L'auteur fait un constat. Le temps de cerveau disponible n'a jamais été aussi important : le temps de travail en France représente 11% du temps réveillé contre 48% en 1800. La scolarisation s'est généralisée. Par contre, le temps de sommeil a diminué. Notre attention est capturée par les écrans : l'industrie du chewing-gum est en crise car notre attention à la caisse n'est plus attirée par les présentoirs à friandises mais par l'écran de notre téléphone ! La lecture pâtit de cette concurrence : le temps consacré a baissé d'un tiers depuis 1986. 

Une partie est consacrée à l'attention, vue du côté du cerveau et des neurosciences. La plupart des informations que nous traitons le sont inconsciemment. (cf expérience du gorille invisible)

Les études montrent que plusieurs éléments peuvent à coup sûr attirer notre attention. Toutes les informations convoquant une partie de notre identité (nom et prénom par ex). Le sexe aussi ! Même chose pour une information constituant un danger ou un avertissement. Les arguments de la peur sont beaucoup plus aisés à produire et rapides à diffuser que ceux qui permettent de renouer les fils d'une confiance si nécessaire à la vie démocratique. Une situation de conflit représente un attrait cognitif certain. "L'indignation est un feu et les réseaux sociaux comme de l'essence. Le moindre événement, aussi banal soit-il, se transforme en enjeu moral impératif." 

La surprise, l'événement, l'inédit sont des aimants puissants de notre attention. La curiosité est une des grandes qualités de l'espèce humaine. Les médias jouent sur ce phénomène en utilisant des titres accrocheurs, des questions stéréotypées : vous ne devinerez jamais, les 10 meilleurs, 5 choses que vous ne savez pas...Notre esprit s'organise entre une recherche de formes de routine et une appétence pour l'imprévu. 

Les informations égocentrées (la mode des selfies, des publications privées sur les réseaux sociaux) attirent notre attention. La sonnerie de notre téléphone provoque la même zone du cerveau que lorsque notre prénom est prononcé. L'utilisation de Facebook peut créer beaucoup de frustation et de jalousie. Cela peut donner l'impression que sa propre vie est moins intéressante que la sienne. Les chercheurs ont montré que ce qui est visé dans le partage d'articles c'est une anticipation du regard des autres, de leur intérêt et des récompenses symboliques qui en découlent (likes). Les algorithmes sont redoutables : les entreprises convertissent du temps d'attention en ressources financières. Les plateformes s'ajustent à nos conduites et aux traces que nous laissons dans l'univers numérique. 
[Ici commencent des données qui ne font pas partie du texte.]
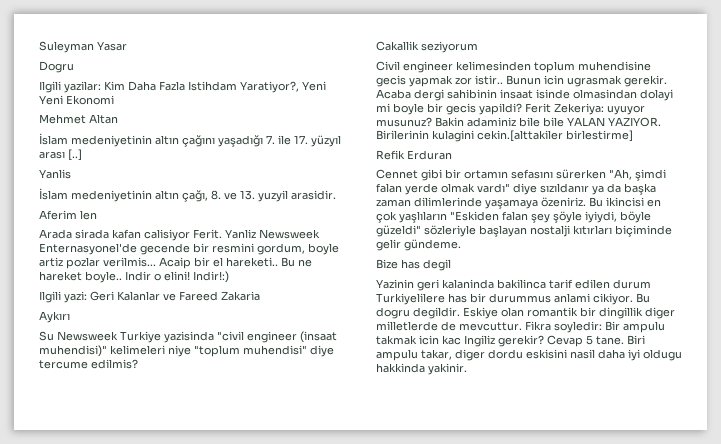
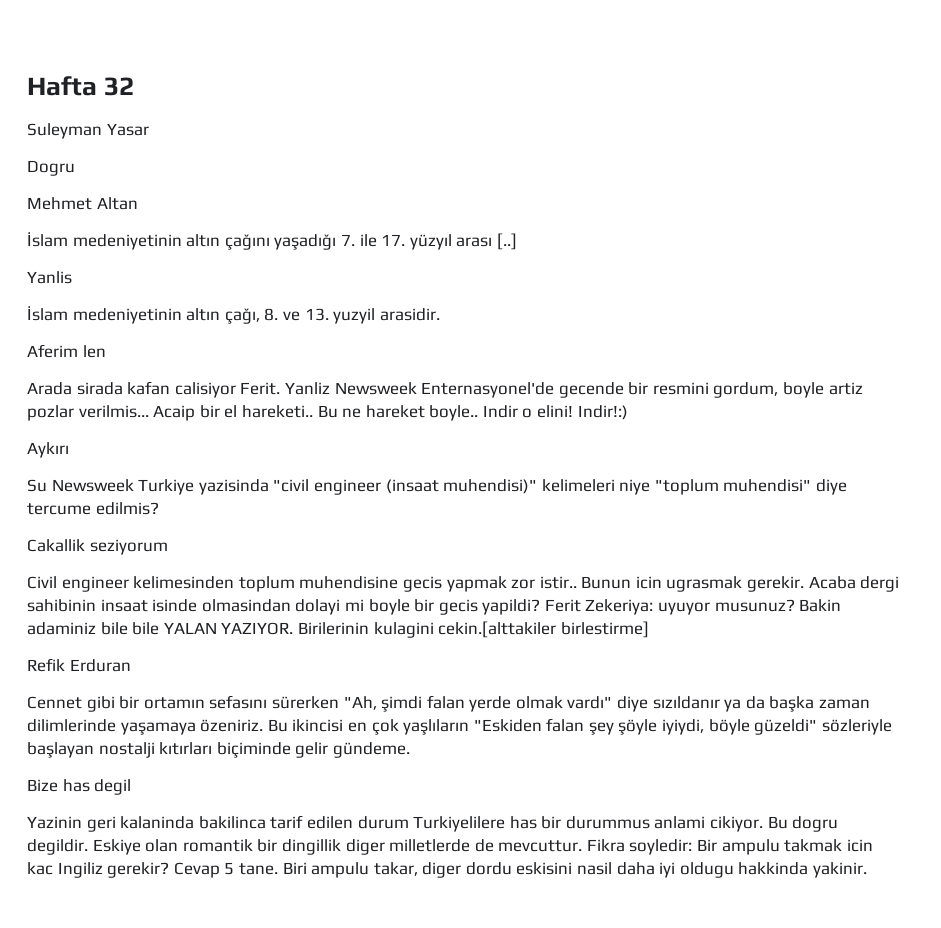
+ Hafta 32
- Ilgili yazilar: Kim Daha Fazla Istihdam Yaratiyor?, Yeni Yeni Ekonomi
- Ilgili yazi: Geri Kalanlar ve Fareed Zakaria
Les médias l'ont bien compris. Un journal a essayé de plublier des bonnes nouvelles, il a perdu 70% de son lectorat. Une information négative est examinée plus attentivement, elle est mieux mémorisée, les stéréotypes négatifs résistent mieux à la contradiction et s'installent plus rapidement dans les esprits. Les fausses informations vont six fois plus vite que les vraies. Lorsqu'un esprit est distrait et qu'il doit décider rapidement, il a statistiquement tendance à endosser les fausses croyances. "La vérité ne se défend pas toute seule". 

L'auteur analyse les mots clés tapés dans Google, les sujets qui nous intéressent : ce n'est pas toujours à notre avantage. Notre temps d'attention se consacre à des sujets parfois futiles. Nous affichons des valeurs publiquement que nous n'appliquons pas en privé. Les gens affirment adorer Arte mais regardent TF1 ! Problème : les plateformes d'achat de livres ou de consommation de fictions dépendent des traces d'intérêt laissées dans cet univers. Le risque est grand que les algorithmes amplifient la médiocrité de nos choix et nous y enferment plutôt qu'ils nous aident à nous en émanciper...
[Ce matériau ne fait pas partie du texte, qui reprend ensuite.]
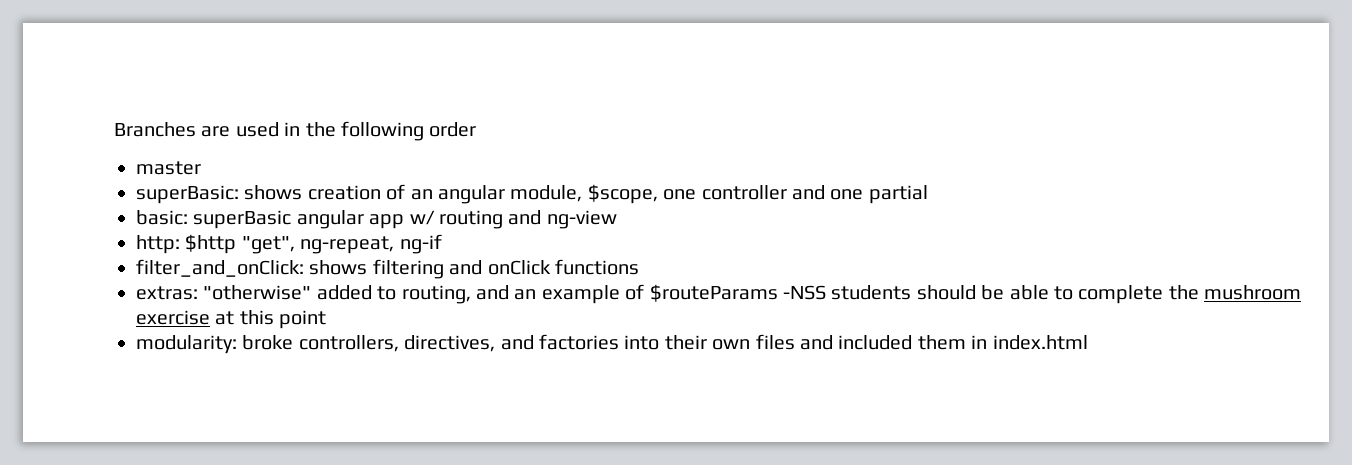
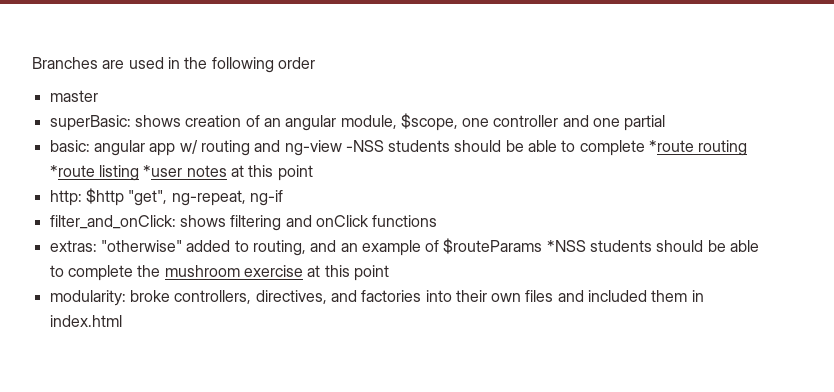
- basic: superBasic angular app w/ routing and ng-view
+ basic: angular app w/ routing and ng-view -NSS students should be able to complete *route routing *route listing *user notes at this point
- extras: "otherwise" added to routing, and an example of $routeParams -NSS students should be able to complete the mushroom exercise at this point
+ extras: "otherwise" added to routing, and an example of $routeParams *NSS students should be able to complete the mushroom exercise at this point

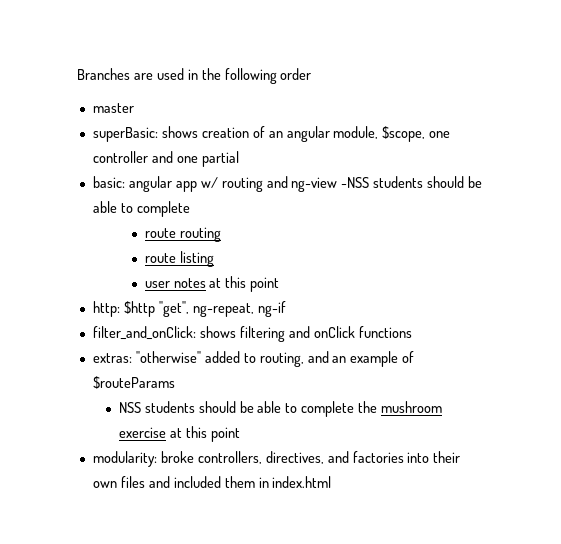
- basic: angular app w/ routing and ng-view -NSS students should be able to complete *route routing *route listing *user notes at this point
+ basic: angular app w/ routing and ng-view -NSS students should be able to complete
+ route routing
+ route listing
+ user notes at this point
- extras: "otherwise" added to routing, and an example of $routeParams *NSS students should be able to complete the mushroom exercise at this point
+ extras: "otherwise" added to routing, and an example of $routeParams
+ NSS students should be able to complete the mushroom exercise at this point

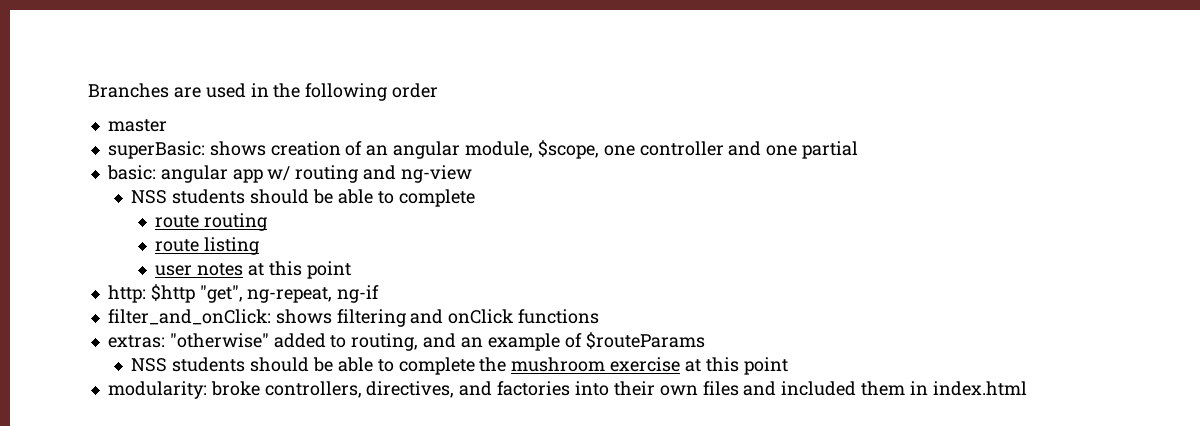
- basic: angular app w/ routing and ng-view -NSS students should be able to complete
+ basic: angular app w/ routing and ng-view
+ NSS students should be able to complete

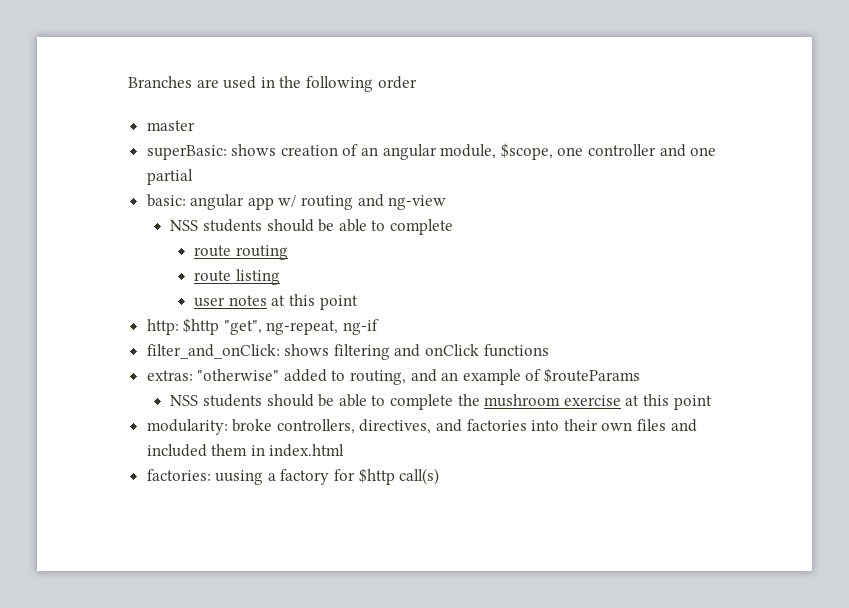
+ factories: uusing a factory for $http call(s)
Le danger est donc de plonger dans le populisme. Plusieurs pages sont consacrées à l'élection de Donald Trump, au docteur Raoult...Les mouvements sociaux sont qualifiés d'incontrôlables, un peu "comme le seraient une assemblée de cerveaux abandonnés à leurs intuitions immédiates et dépourvus de capacité d'inhibition." 

La fiction a pris une grande importance : c'est en lien avec cette attirance du cerveau pour ce qui est surprenant, l'incomplétude cognitive. La fiction entretient des rapports troubles avec le réel. On y voit souvent des signes du présent. La science-fiction qui se réalise. "Les récits que nous portons ou auxquels nous sommes accoutumés par la fiction ou par leur simple présence dans la sphère publique orientent notre regard et les modèles intellectuels qui se proposent spontanément à notre esprit pour rendre le monde intelligible. Ces récits guident non seulement notre attention mais, dans certains cas, notre conviction, parfois même contre les faits. Ainsi, une narration bien menée a plus d'impact sur notre esprit que des statistiques ou des données la contredisant. "

Conclusion

Que se passera-t-il quand les satisfactions proposées par le monde numérique seront de nature à concurrencer celles du monde réel ? 
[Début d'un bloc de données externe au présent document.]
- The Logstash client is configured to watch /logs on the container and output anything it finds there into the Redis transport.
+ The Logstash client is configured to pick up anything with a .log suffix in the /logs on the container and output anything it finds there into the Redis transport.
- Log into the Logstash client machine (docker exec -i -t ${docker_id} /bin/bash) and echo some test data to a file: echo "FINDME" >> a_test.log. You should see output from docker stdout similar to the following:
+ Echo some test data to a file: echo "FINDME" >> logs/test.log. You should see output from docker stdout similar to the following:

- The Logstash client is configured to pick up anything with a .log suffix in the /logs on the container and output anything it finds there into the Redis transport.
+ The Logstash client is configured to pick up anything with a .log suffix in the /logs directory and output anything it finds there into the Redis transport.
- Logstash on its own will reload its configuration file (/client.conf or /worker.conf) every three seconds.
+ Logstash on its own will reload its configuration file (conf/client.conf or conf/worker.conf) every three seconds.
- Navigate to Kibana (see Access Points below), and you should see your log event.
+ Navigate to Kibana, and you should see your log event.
La réalité virtuelle nous prendra-t-elle ce temps de cerveau disponible ? Le vide et l'ennui sont des tortures pour notre esprit. Une étude montre que des individus préfèrent s'administrer des chocs électriques plutôt que de supporter un temps de silence. 

Notre créativité a besoin de pouvoir régulièrement s'extraire des cycles addictifs de plaisirs immédiats. C'est à partir de cette créativité que l'humanité a fait émerger ses plus belles oeuvres dans le domaine artistique, technologique ou scientifique. Les jeunes générations ont une capacité d'attente 3 fois plus limité que les autres tranches d'âges. Elles sont capables de 35% de temps d'attention de moins que la génération précédente. 

Nous avons en nous les moyens de résister aux travers cognitifs de notre cerveau, de réorienter notre attention

Les enfants des grands créateurs des GAFA ont mis leurs enfants dans des écoles sans écrans ! Il y a qqs années la possession d'un ordinateur et l'accès à la technologie était une forme de distinction pour les milieux aisés, ce sont à présent les milieux défévorisés qui consacrent le plus de temps aux écrans. La fracture numérique que l'on craignait n'est pas allée dans le sens que l'on imaginait...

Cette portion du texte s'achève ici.